Input data Block Start

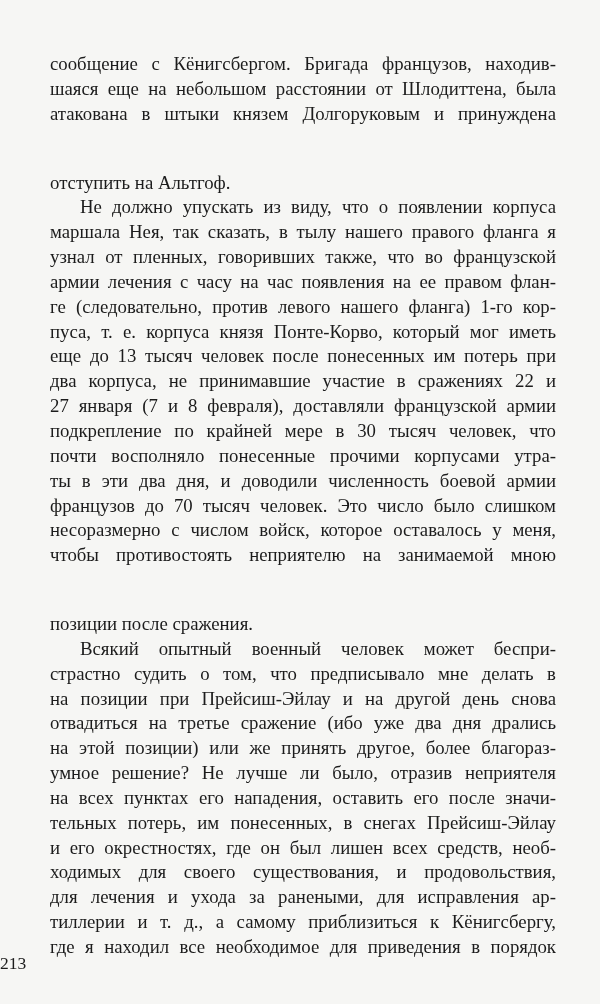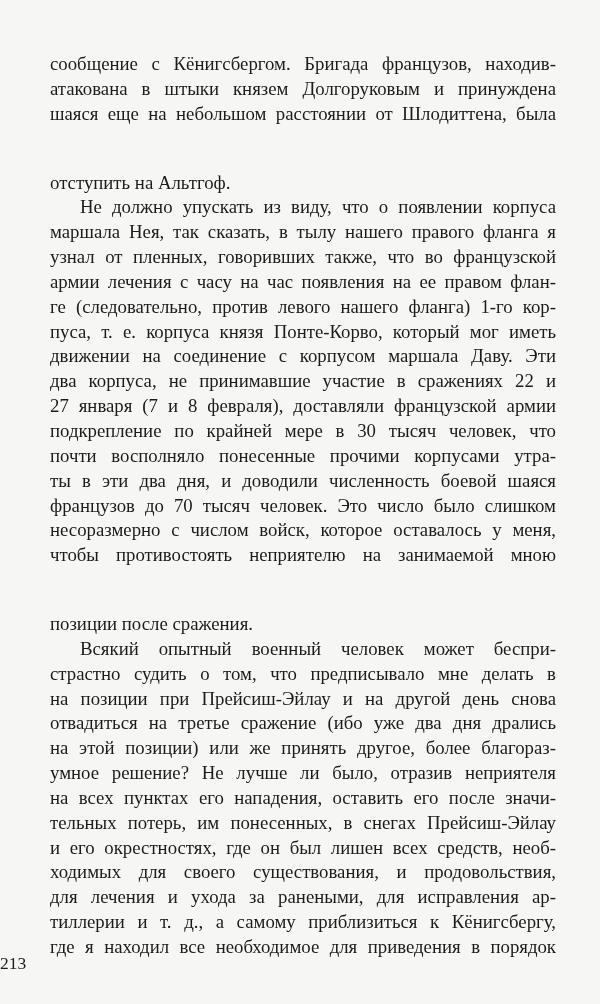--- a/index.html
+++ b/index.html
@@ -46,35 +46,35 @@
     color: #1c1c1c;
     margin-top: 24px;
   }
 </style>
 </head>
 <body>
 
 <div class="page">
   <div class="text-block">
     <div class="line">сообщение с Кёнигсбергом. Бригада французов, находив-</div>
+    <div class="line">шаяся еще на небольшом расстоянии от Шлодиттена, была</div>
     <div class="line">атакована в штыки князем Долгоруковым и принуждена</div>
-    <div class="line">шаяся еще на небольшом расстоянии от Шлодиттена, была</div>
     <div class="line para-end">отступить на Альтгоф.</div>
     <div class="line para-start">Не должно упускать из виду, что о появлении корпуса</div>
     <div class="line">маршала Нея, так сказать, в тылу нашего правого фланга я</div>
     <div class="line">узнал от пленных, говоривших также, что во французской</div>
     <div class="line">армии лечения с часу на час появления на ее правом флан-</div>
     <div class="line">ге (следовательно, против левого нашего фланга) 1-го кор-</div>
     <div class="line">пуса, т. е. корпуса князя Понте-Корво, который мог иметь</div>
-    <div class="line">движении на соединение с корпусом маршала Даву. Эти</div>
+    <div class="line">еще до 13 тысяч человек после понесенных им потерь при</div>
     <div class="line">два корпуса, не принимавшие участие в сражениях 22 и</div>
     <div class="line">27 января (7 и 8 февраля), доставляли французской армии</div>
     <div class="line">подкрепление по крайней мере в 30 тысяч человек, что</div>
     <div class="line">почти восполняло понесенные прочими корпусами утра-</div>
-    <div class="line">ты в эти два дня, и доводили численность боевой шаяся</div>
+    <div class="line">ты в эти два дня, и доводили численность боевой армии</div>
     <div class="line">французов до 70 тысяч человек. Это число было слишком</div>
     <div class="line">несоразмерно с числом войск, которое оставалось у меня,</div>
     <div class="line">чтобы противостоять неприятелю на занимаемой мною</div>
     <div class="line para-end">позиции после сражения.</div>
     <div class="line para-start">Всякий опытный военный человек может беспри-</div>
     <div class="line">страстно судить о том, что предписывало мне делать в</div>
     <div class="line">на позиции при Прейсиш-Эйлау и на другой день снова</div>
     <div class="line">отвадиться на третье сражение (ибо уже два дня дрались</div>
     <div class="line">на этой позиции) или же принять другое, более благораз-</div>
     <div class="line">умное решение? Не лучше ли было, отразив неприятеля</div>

Input data Block End

Set all of the records down once more, letter for letter, with the images removed.

▶ **Answer below**
--- a/index.html
+++ b/index.html
@@ -46,35 +46,35 @@
     color: #1c1c1c;
     margin-top: 24px;
   }
 </style>
 </head>
 <body>
 
 <div class="page">
   <div class="text-block">
     <div class="line">сообщение с Кёнигсбергом. Бригада французов, находив-</div>
+    <div class="line">шаяся еще на небольшом расстоянии от Шлодиттена, была</div>
     <div class="line">атакована в штыки князем Долгоруковым и принуждена</div>
-    <div class="line">шаяся еще на небольшом расстоянии от Шлодиттена, была</div>
     <div class="line para-end">отступить на Альтгоф.</div>
     <div class="line para-start">Не должно упускать из виду, что о появлении корпуса</div>
     <div class="line">маршала Нея, так сказать, в тылу нашего правого фланга я</div>
     <div class="line">узнал от пленных, говоривших также, что во французской</div>
     <div class="line">армии лечения с часу на час появления на ее правом флан-</div>
     <div class="line">ге (следовательно, против левого нашего фланга) 1-го кор-</div>
     <div class="line">пуса, т. е. корпуса князя Понте-Корво, который мог иметь</div>
-    <div class="line">движении на соединение с корпусом маршала Даву. Эти</div>
+    <div class="line">еще до 13 тысяч человек после понесенных им потерь при</div>
     <div class="line">два корпуса, не принимавшие участие в сражениях 22 и</div>
     <div class="line">27 января (7 и 8 февраля), доставляли французской армии</div>
     <div class="line">подкрепление по крайней мере в 30 тысяч человек, что</div>
     <div class="line">почти восполняло понесенные прочими корпусами утра-</div>
-    <div class="line">ты в эти два дня, и доводили численность боевой шаяся</div>
+    <div class="line">ты в эти два дня, и доводили численность боевой армии</div>
     <div class="line">французов до 70 тысяч человек. Это число было слишком</div>
     <div class="line">несоразмерно с числом войск, которое оставалось у меня,</div>
     <div class="line">чтобы противостоять неприятелю на занимаемой мною</div>
     <div class="line para-end">позиции после сражения.</div>
     <div class="line para-start">Всякий опытный военный человек может беспри-</div>
     <div class="line">страстно судить о том, что предписывало мне делать в</div>
     <div class="line">на позиции при Прейсиш-Эйлау и на другой день снова</div>
     <div class="line">отвадиться на третье сражение (ибо уже два дня дрались</div>
     <div class="line">на этой позиции) или же принять другое, более благораз-</div>
     <div class="line">умное решение? Не лучше ли было, отразив неприятеля</div>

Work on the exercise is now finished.